About this exercise — From the material that follows, count the lines with the word "content" in them. Reply with the number only.

Exercise data —
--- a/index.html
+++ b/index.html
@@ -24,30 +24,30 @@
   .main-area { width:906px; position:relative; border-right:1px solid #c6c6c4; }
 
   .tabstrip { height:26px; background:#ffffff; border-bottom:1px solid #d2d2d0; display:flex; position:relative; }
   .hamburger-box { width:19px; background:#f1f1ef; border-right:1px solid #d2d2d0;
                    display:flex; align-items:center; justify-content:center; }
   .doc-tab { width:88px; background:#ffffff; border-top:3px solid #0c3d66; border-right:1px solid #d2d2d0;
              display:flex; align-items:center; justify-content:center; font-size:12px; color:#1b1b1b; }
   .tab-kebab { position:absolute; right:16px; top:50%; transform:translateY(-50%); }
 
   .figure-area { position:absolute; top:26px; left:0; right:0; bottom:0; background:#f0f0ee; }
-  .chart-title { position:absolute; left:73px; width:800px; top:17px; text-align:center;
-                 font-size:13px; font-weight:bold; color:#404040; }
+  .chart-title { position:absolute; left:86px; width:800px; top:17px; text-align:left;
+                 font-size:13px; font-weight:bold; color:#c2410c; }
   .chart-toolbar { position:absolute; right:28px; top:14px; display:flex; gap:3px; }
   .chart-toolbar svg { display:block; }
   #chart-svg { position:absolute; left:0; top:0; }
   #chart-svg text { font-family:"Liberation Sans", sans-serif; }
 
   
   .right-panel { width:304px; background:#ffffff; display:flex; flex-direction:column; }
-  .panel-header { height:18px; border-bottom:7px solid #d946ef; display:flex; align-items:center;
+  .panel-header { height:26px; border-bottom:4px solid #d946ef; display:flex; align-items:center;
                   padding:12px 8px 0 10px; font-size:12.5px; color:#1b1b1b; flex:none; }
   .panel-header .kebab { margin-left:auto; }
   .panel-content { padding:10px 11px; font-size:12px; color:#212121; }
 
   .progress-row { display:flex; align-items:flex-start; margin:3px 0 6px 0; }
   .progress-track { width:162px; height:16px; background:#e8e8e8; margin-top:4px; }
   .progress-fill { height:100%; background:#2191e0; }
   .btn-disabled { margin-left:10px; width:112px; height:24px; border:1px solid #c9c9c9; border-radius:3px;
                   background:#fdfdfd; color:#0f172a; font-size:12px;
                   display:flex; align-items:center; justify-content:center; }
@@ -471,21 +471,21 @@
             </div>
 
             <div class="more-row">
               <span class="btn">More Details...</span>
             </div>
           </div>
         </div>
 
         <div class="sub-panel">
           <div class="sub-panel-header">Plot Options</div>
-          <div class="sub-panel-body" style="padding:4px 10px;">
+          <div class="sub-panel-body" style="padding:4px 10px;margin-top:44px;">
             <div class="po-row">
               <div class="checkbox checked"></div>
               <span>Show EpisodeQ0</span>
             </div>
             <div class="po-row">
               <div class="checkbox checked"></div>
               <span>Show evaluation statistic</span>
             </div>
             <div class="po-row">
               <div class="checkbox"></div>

* * *

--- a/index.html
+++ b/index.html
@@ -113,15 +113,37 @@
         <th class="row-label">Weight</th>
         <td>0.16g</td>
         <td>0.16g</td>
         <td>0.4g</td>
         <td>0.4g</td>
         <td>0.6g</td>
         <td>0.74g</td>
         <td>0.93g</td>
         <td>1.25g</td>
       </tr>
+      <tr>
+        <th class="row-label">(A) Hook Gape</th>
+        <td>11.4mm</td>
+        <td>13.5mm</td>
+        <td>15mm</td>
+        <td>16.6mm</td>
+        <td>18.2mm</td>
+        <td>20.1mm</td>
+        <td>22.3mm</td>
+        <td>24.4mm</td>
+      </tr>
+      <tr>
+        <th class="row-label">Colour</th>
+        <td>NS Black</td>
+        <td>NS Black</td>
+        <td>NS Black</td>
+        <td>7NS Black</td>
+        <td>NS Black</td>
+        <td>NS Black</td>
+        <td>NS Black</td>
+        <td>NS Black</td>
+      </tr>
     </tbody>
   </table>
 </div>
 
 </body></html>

Answer to the problem — 4